I am growing of the opinion that the Italian situation is happening only earlier than in other European countries, not that is a special situation. Spain, France and Germany might be already on that path (10-14 days of delay compared to others). UK is probably an extra week late, meaning that by the beginning of April, or earlier, we will experience similar disruptions we are observing in Italy (hopefully not). Also, I had a look at mortality rates. Once taken into account the demographic and that in Italy we are experiencing a situation similar to Hubei (health systems overwhelmed) and not to the rest of China (managed containment of the disease), the stats of Italy do not seem odd to me any longer.


At this point, all other European countries will experience the same unless they enact strong preventive measures. To me it seems governments in Europe and USA have preferred to shield economy first rather than people, or they are simply incompetent, to then get caught off-guard and inflicting to the economy the same level of damage they would have got intervening earlier.
We can organize, minimize disruptions and deaths. Not eliminate them but we can do better we are doing. If only politicians would exert leadership, at local and national level, and – of course – people would comply with the indications…

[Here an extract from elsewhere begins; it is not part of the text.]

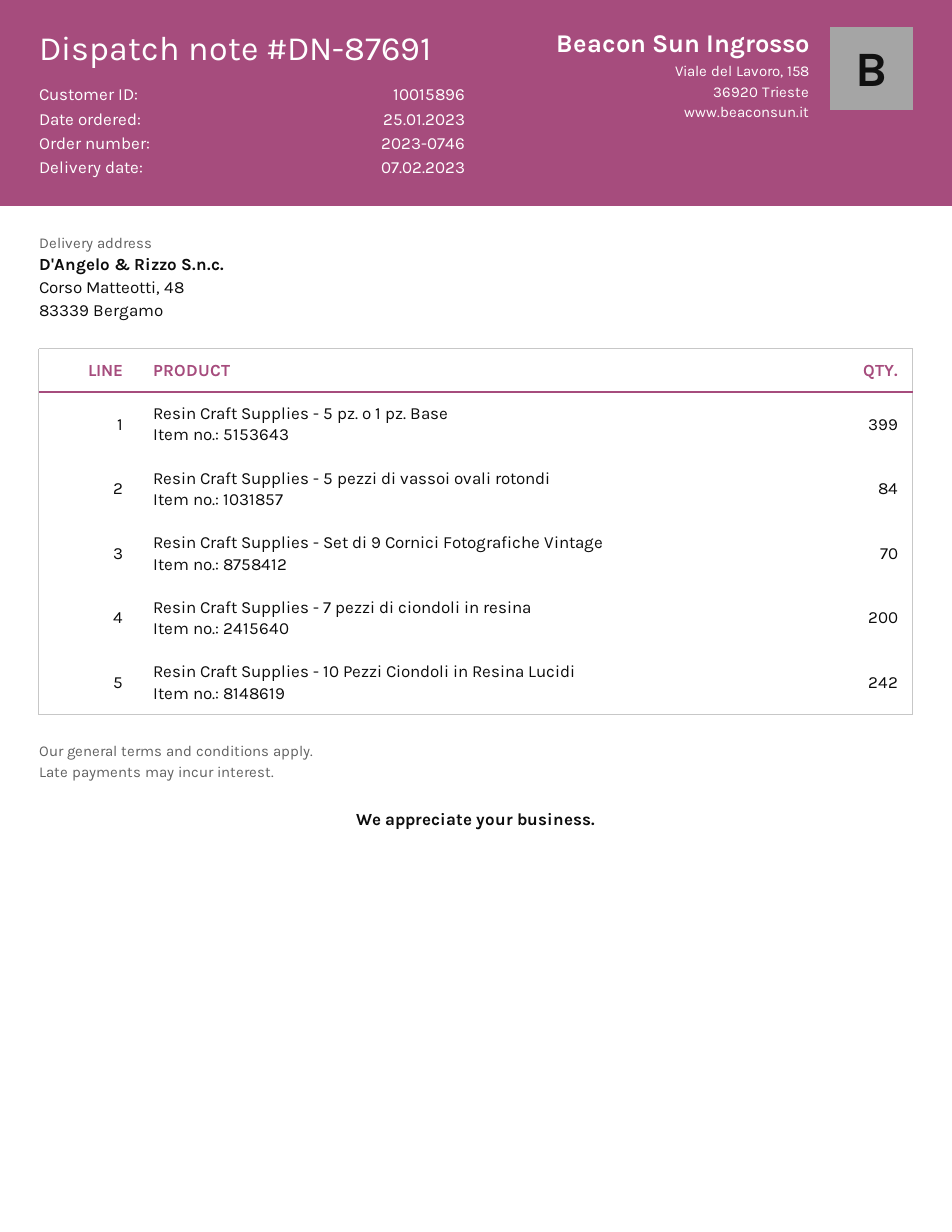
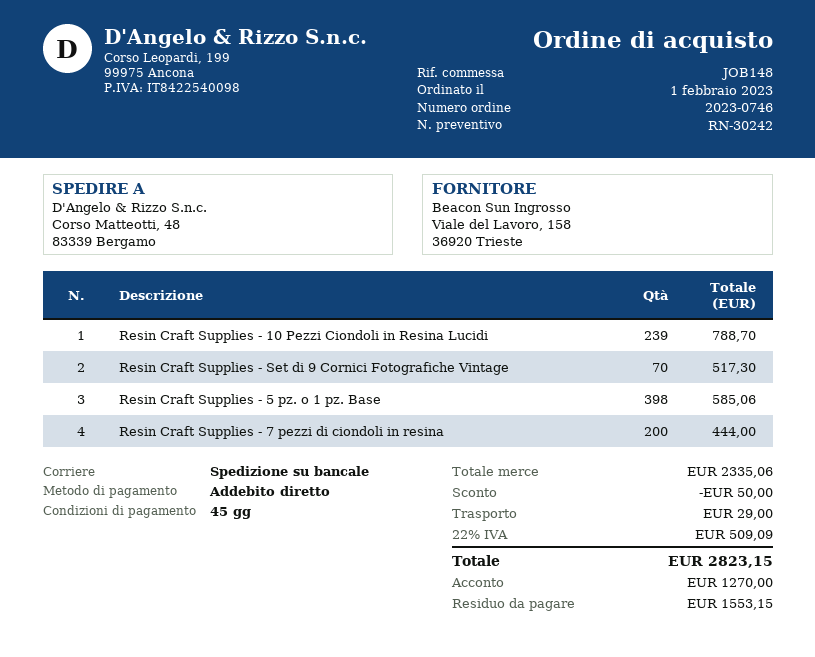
order date: 2023-01-25 -> 2023-02-01
Resin Craft Supplies - 5 pz. o 1 pz. Base: 399 -> 398
Resin Craft Supplies - 5 pezzi di vassoi ovali rotondi: 84 -> none
Resin Craft Supplies - 10 Pezzi Ciondoli in Resina Lucidi: 242 -> 239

Last word of caution. People might be complacent also thinking they have the best health systems. This is not the issue, the UK system will be as easily overwhelmed as the Italian one. In fact, there are fewer ICU beds in the UK than in most EU countries, including Italy. The point is to slow down the spread of the disease to keep our health system working within certain operational margins.

Bottom line. Am I writing to get your more worried or anxious? NO. The large majority of us will have minor health issues. However, the public health policies that will be necessary to minimize the negative impact on the NHS will cause major disruptions. Therefore, organize not by panic buying, but thinking ahead… how to work, look after family, etc, etc, when restrictions will be imposed.


Last thing. There is a tendency to minimize the situation as people dying is elderly affected by other pathologies. In Germany, it seems that they do not even consider those patients as CoV-related. The large majority of those people could have lived a much longer life, they are not (all) terminal patients. Moreover, with patients piling up in dedicated wards and ICU, everyone risks more because they will not receive adequate treatment, irrespective if they have been infected or not.


So… the apocalypse is not coming, but just the time to work together to get pass this.